RECORDS SHOWN:
•••
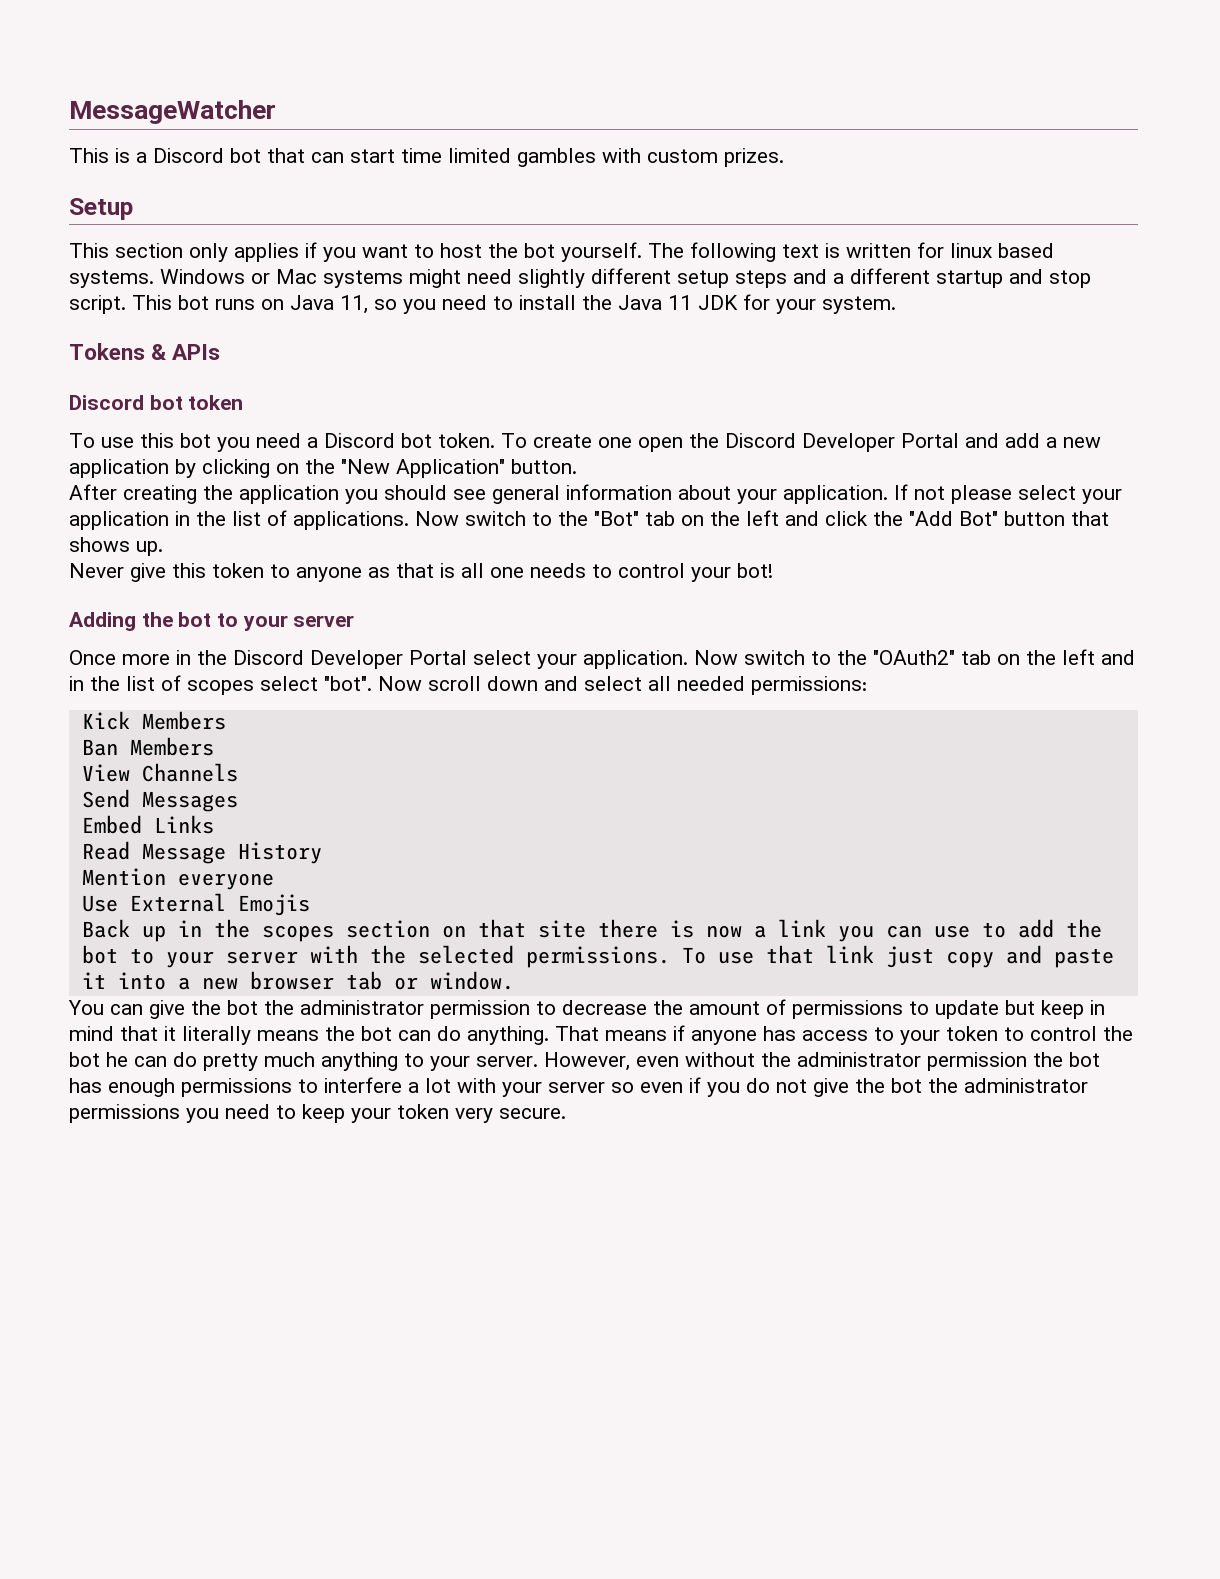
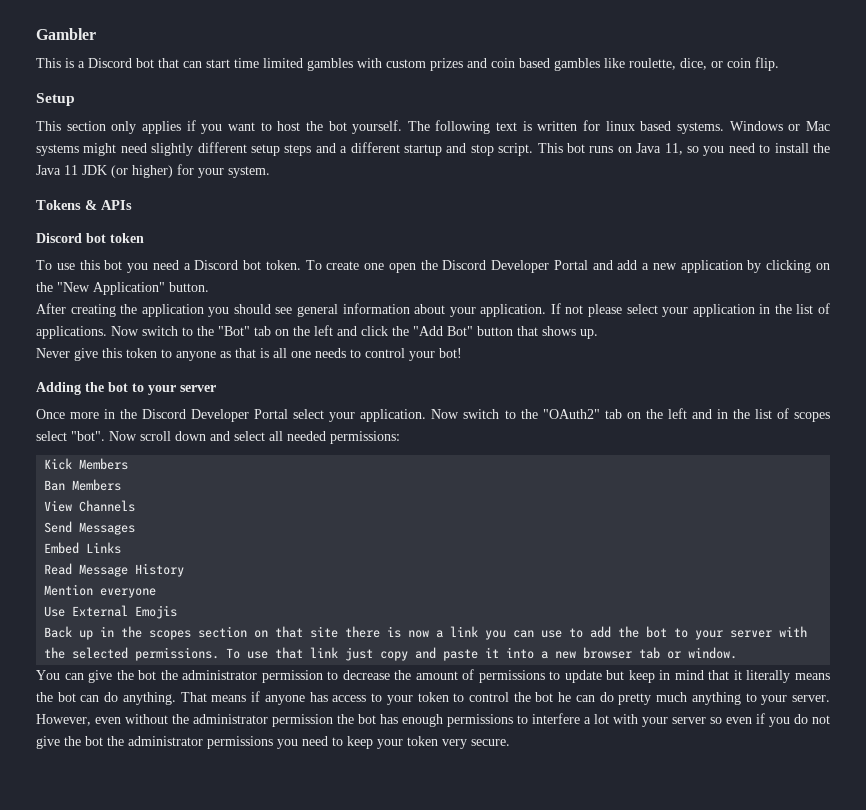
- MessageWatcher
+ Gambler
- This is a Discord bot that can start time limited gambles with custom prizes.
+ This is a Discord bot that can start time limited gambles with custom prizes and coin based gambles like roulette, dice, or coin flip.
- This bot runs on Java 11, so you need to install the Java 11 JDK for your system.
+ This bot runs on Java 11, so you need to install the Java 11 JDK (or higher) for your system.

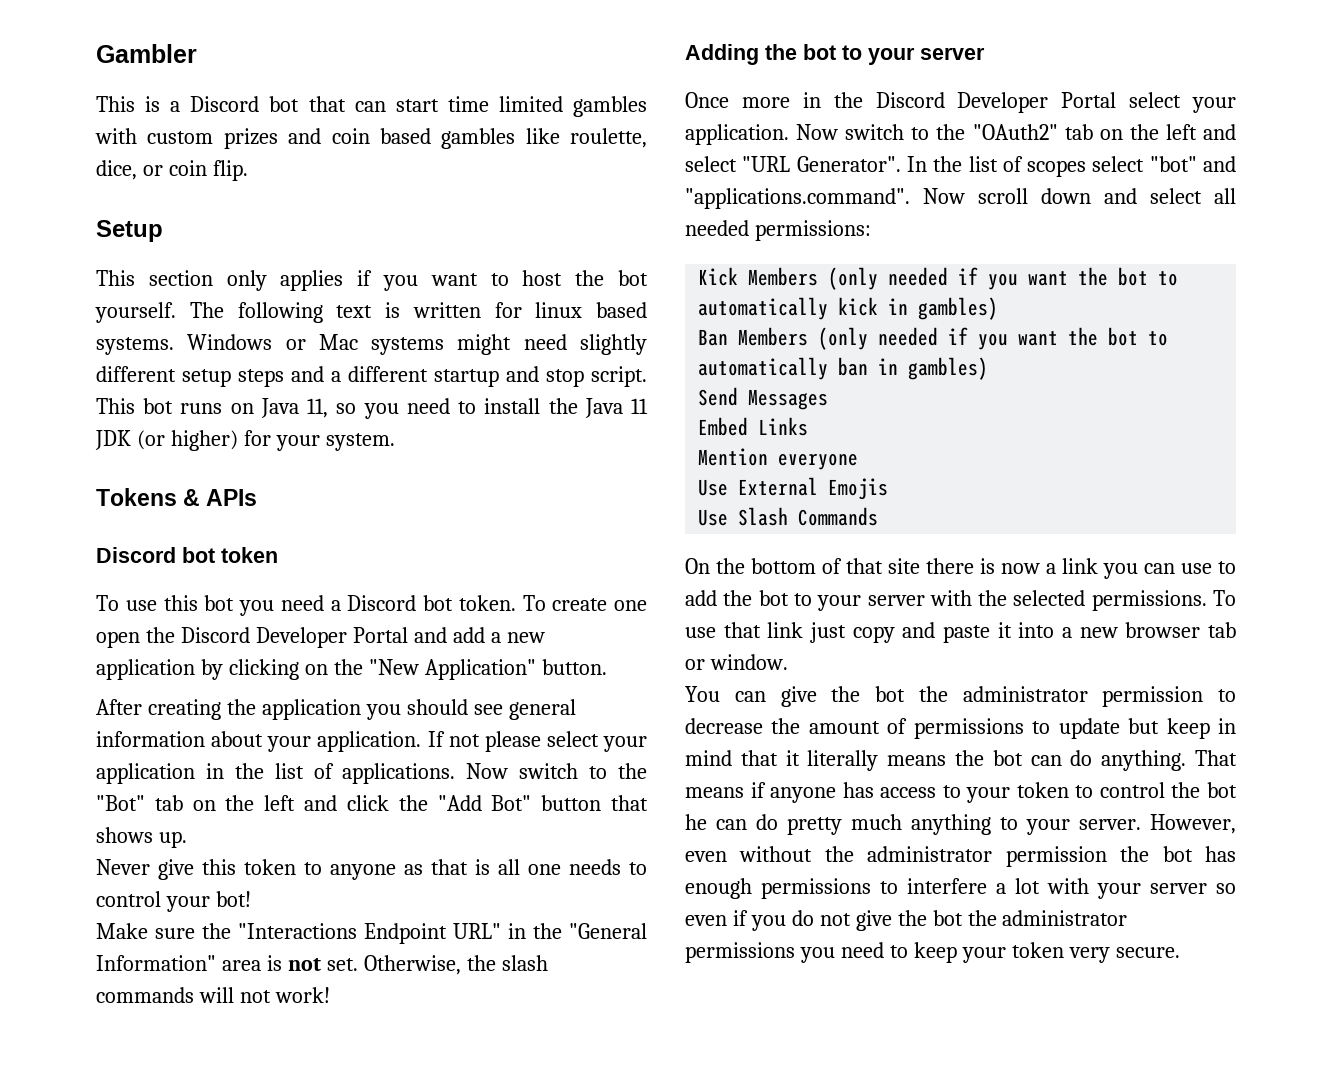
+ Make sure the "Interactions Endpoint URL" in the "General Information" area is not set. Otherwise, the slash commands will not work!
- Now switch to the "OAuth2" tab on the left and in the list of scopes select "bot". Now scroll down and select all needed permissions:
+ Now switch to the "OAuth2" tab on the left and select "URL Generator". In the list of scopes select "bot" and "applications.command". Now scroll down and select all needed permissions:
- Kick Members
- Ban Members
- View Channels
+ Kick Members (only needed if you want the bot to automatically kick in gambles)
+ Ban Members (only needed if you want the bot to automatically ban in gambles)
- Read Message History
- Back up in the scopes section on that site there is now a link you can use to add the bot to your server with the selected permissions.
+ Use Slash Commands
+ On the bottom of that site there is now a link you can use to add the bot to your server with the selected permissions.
•••
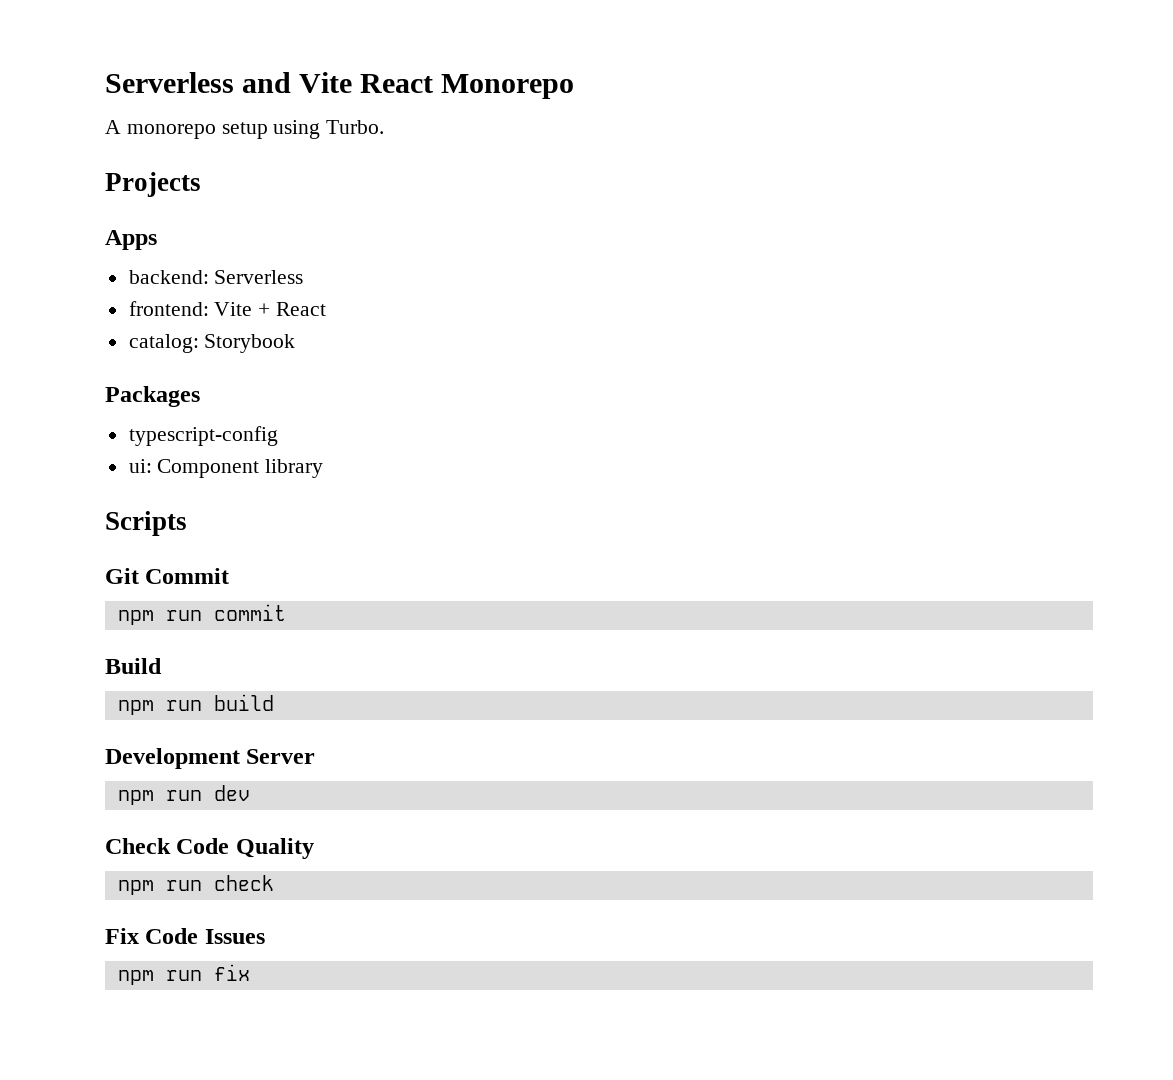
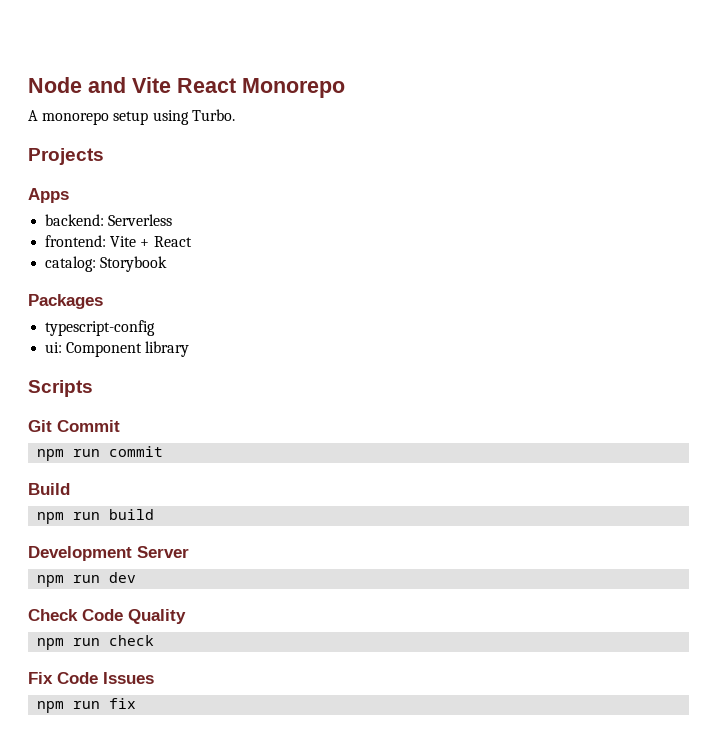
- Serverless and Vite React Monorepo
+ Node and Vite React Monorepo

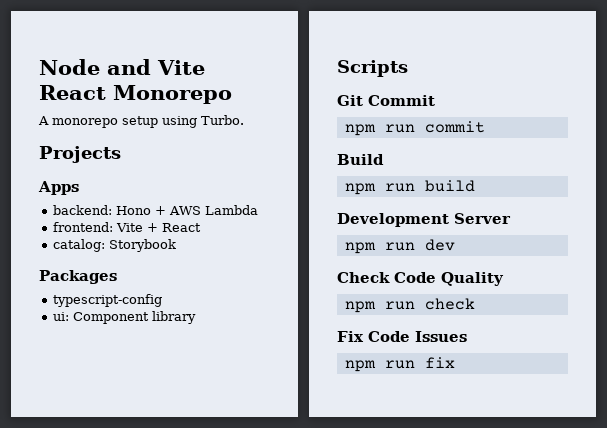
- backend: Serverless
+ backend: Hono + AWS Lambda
•••
Go through the entries line by line and count those with "link". Give only the count.

2